On 25/04/2013 15:22, MRAB wrote:
> On 25/04/2013 14:34, Lennart Regebro wrote:
>> On Thu, Apr 25, 2013 at 2:57 PM, Antoine Pitrou <solipsis at pitrou.net> wrote:
>>> I can think of many usecases where I want to *embed* base64-encoded
>>> data in a larger text *before* encoding that text and transmitting
>>> it over a 8-bit channel.
>>
>> That still doesn't mean that this should be the default behavior. Just
>> because you *can* represent base64 as Unicode text doesn't mean that
>> it should be.
>>
[snip]
>> One use case where you clearly *do* want the base64 encoded data to be
>> unicode strings is because you want to embed it in a text discussing
>> base64 strings, for a blog or a book or something. That doesn't seem
>> to be a very common usecase.
>>
>> For the most part you base64 encode things because it's going to be
>> transmitted, and hence the natural result of a base64 encoding should
>> be data that is ready to be transmitted, hence byte strings, and not
>> Unicode strings.
>>
>>> Python 3 doesn't *view* text as unicode, it *represents* it as unicode.
>>
>> I don't agree that there is a significant difference between those
>> wordings in this context. The end result is the same: Things intended
>> to be handled/seen as textual should be unicode strings, things
>> intended for data exchange should be byte strings. Something that is
>> base64 encoded is primarily intended for data exchange. A base64
>> encoding should therefore return byte strings, especially since most
>> API's that perform this transmission will take byte strings as input.

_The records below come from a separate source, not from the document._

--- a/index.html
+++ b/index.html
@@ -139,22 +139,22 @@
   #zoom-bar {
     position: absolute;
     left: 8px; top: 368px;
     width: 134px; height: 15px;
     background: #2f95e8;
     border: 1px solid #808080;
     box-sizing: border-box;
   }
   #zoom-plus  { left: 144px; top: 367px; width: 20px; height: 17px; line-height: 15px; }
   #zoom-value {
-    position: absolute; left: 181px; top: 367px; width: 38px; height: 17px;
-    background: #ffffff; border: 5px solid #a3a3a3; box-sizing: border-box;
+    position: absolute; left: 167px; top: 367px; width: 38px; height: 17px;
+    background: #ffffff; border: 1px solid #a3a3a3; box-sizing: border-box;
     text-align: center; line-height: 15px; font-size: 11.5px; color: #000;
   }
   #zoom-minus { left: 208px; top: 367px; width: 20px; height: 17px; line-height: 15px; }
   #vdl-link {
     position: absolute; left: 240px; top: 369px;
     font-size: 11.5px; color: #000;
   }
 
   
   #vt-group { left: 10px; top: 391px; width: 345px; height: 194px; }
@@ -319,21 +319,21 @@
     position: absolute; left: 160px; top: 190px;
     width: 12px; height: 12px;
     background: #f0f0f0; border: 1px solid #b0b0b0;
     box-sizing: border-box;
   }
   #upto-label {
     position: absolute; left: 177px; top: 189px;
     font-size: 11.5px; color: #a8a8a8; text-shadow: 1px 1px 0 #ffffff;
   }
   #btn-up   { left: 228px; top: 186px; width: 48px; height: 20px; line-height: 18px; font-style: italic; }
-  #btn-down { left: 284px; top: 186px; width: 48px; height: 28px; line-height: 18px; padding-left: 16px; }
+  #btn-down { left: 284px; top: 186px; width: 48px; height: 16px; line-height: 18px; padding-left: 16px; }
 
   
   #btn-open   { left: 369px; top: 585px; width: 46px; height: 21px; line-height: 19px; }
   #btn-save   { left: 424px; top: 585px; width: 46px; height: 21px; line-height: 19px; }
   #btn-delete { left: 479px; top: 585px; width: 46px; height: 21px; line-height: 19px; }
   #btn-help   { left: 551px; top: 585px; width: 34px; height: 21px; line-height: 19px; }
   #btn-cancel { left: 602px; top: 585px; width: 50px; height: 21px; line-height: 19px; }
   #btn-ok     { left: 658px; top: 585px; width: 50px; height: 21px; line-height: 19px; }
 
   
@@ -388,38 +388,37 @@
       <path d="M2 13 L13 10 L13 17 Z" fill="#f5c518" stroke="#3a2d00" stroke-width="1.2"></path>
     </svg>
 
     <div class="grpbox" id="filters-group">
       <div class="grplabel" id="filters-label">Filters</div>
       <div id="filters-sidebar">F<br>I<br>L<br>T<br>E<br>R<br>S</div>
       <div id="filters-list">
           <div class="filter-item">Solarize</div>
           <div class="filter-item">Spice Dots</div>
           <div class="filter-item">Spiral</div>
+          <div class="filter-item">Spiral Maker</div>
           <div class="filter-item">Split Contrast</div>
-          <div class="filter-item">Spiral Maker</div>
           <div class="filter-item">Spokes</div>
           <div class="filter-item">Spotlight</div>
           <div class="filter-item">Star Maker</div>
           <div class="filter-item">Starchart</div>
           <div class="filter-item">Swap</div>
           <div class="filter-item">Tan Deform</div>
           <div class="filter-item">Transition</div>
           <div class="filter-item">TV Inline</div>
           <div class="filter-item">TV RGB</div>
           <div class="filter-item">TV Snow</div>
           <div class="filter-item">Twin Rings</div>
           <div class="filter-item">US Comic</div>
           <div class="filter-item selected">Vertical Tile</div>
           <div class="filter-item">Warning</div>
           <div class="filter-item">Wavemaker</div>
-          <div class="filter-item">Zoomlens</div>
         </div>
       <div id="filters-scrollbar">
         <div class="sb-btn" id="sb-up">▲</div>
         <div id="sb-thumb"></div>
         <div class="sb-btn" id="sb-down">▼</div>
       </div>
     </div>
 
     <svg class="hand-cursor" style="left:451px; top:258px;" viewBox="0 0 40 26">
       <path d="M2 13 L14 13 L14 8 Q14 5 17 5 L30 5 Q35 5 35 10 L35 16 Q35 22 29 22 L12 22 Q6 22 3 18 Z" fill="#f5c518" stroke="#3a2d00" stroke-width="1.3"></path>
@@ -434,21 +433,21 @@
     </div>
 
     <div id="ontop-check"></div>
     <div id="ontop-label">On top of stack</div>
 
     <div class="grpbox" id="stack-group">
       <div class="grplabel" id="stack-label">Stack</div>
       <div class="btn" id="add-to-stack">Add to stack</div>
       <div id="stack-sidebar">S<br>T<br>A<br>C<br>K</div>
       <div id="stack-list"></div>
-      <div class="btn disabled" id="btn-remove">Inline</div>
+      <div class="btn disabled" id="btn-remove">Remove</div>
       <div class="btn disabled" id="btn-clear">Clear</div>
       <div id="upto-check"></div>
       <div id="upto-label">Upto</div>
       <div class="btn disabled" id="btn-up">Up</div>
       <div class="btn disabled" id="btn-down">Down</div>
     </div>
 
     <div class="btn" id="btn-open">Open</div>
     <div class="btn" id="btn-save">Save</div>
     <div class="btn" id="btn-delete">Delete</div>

>> If you want to include this in textual data, for whatever reason, like
>> printing it in a book, then the conversion is trivial, but that is
>> clearly the less common use case, and should therefore not be the
>> default behavior.
>>
> base64 is a way of encoding binary data as text. The problem is that
> traditionally text has been encoded with one byte per character, except
> in those locales where there were too many characters in the character
> set for that to be possible.
>
> In Python 3 we're trying to stop mixing binary data (bytestrings) with
> text (Unicode strings).
>
RFC 4648 says """Base encoding of data is used in many situations to 
store or transfer data in environments that, perhaps for legacy reasons, 
are restricted to US-ASCII [1] data.""".

To me, "US-ASCII" is an encoding, so it appears to be talking about
encoding binary data (bytestrings) to ASCII-encoded text (bytestrings).